■ What you need to do ■
Every line of the entries below that mentions "CUFF" is to be copied out.

[Before-and-after change data]
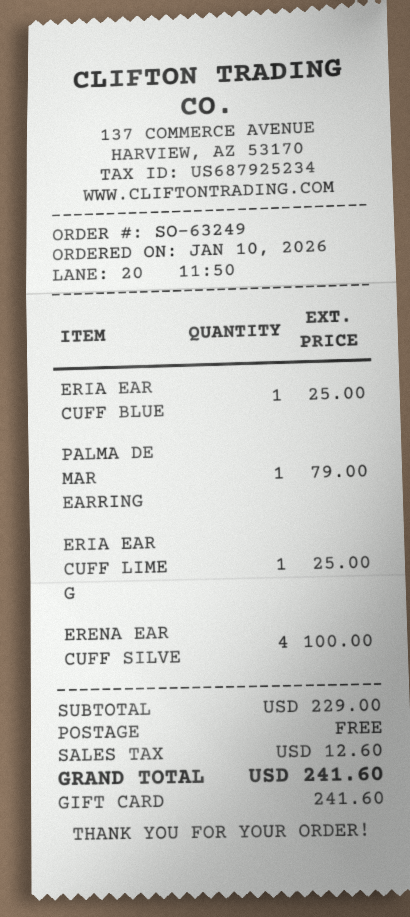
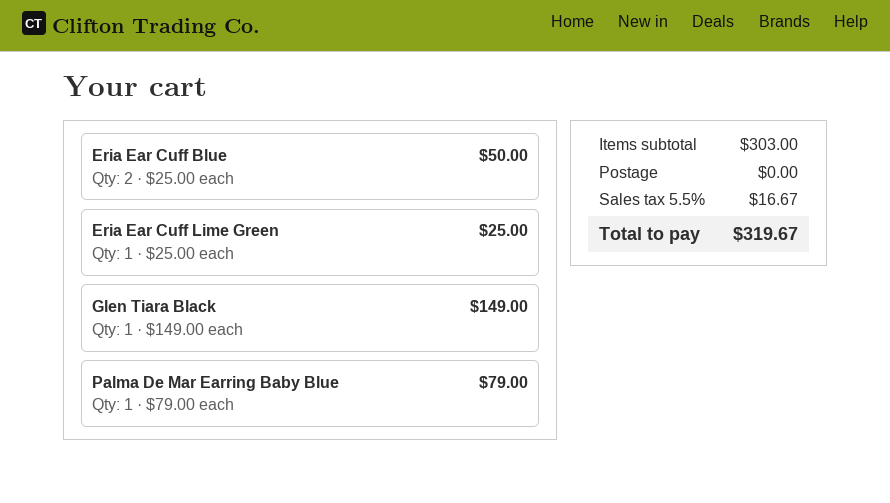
ERIA EAR CUFF BLUE: 1 for 25.00 -> 2 for 50.00
ERENA EAR CUFF SILVE: 4 for 100.00 -> none
Glen Tiara Black: none -> 1 for 149.00
subtotal: 229.00 -> 303.00
tax: 12.60 -> 16.67
total: 241.60 -> 319.67

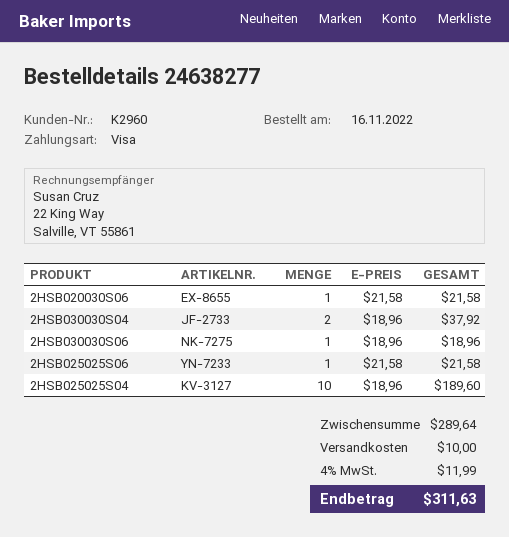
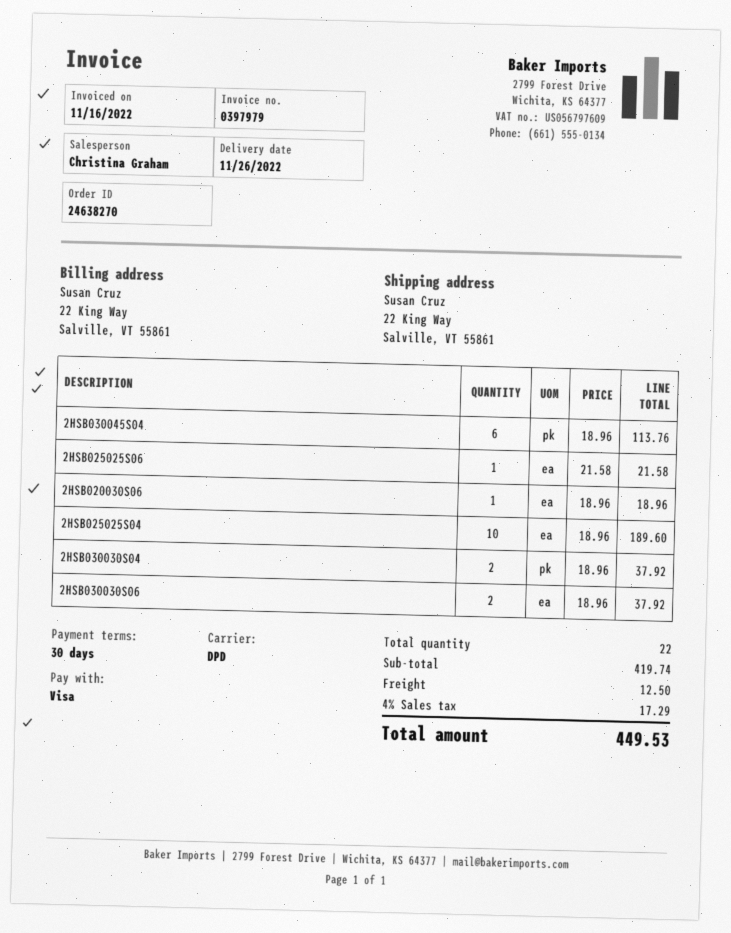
order number: 24638277 -> 24638270
2HSB020030S06: 1 x 21.58 = 21.58 -> 1 x 18.96 = 18.96
2HSB030030S06: 1 x 18.96 = 18.96 -> 2 x 18.96 = 37.92
2HSB030045S04: none -> 6 x 18.96 = 113.76
subtotal: 289.64 -> 419.74
shipping: 10.00 -> 12.50
tax: 4% = 11.99 -> 4% = 17.29
total: 311.63 -> 449.53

■ Completed task ■
ERIA EAR CUFF BLUE: 1 for 25.00 -> 2 for 50.00
ERENA EAR CUFF SILVE: 4 for 100.00 -> none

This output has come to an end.